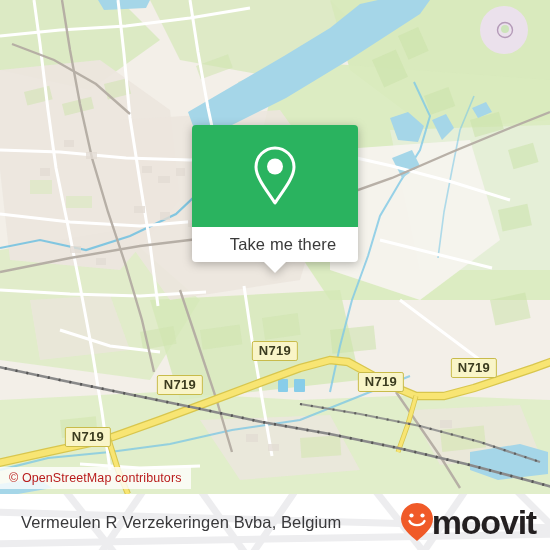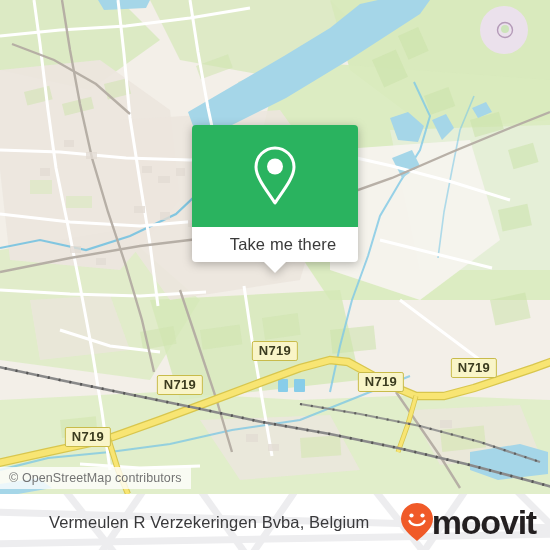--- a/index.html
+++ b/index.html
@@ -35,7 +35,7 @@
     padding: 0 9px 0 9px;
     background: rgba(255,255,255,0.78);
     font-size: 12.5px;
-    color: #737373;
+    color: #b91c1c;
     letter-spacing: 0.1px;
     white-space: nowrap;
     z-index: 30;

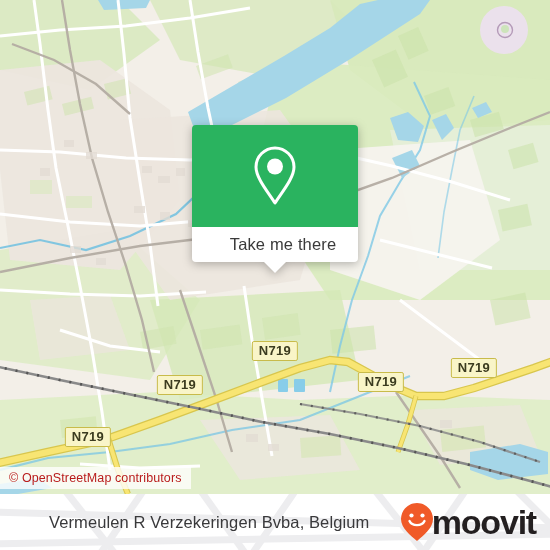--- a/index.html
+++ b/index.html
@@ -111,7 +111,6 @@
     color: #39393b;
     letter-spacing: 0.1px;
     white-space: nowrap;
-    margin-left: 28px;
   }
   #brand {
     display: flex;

---

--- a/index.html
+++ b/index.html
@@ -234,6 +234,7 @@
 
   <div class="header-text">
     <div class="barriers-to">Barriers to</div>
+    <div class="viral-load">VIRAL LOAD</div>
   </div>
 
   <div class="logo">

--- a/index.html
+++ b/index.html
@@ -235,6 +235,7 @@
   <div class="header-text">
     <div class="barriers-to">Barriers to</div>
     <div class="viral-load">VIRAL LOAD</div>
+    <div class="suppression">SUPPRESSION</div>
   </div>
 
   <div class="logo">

...

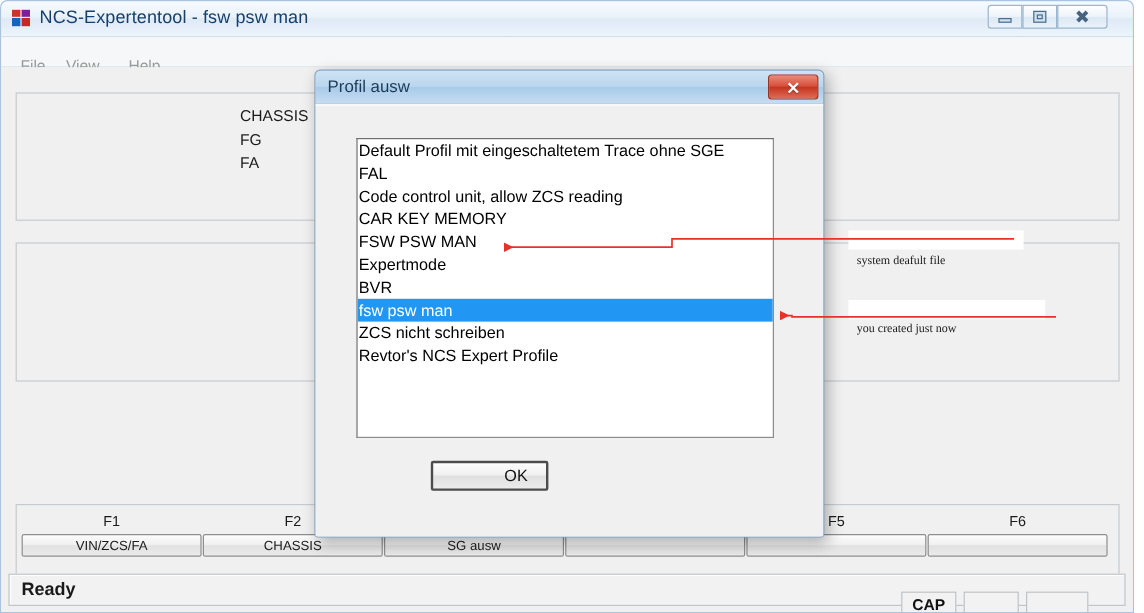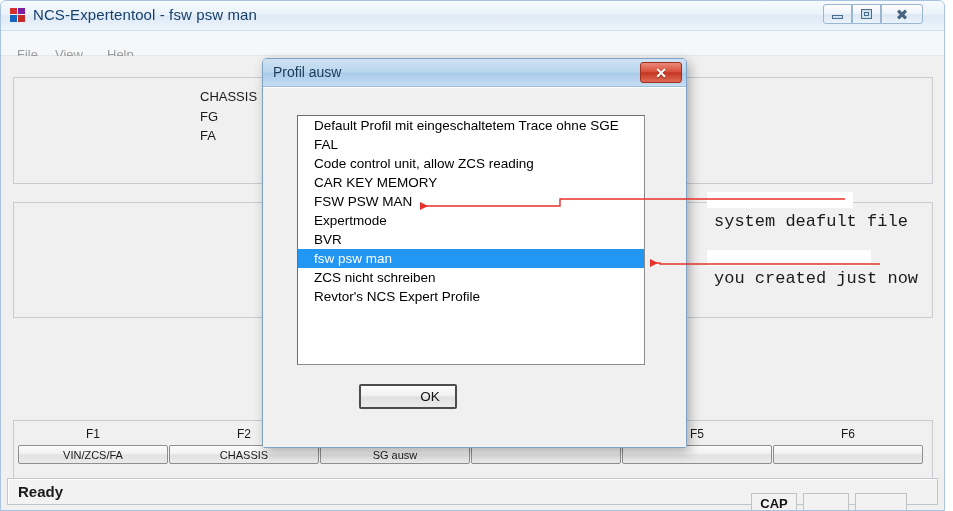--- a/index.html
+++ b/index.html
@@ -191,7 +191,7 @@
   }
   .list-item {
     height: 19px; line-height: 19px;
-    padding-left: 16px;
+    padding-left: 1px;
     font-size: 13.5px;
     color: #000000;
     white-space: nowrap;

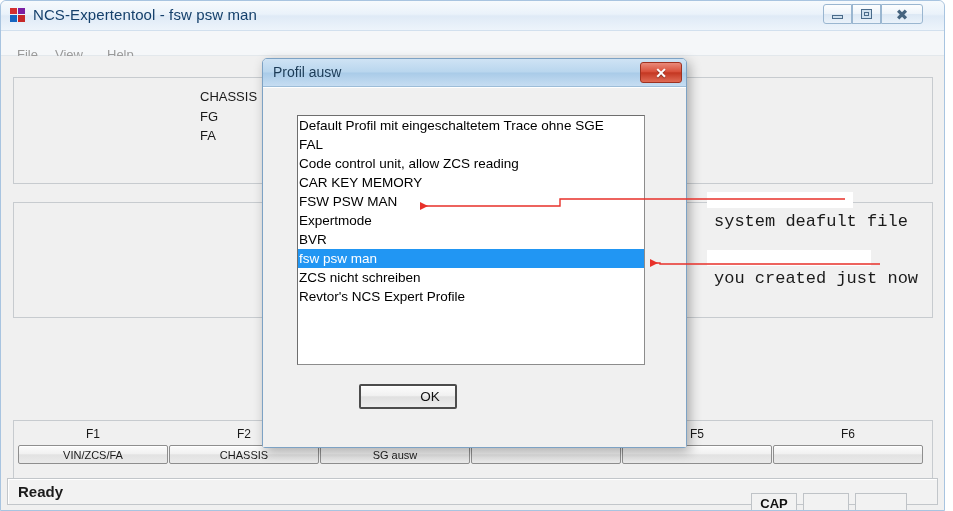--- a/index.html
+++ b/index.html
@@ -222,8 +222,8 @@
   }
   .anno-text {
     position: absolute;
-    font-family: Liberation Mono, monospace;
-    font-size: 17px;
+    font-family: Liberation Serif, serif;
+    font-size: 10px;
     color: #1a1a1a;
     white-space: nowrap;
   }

#### ASSIGNMENT
On how many lines of the data does the word "left" appear? Reply with the number alone.

#### THE ANSWER
3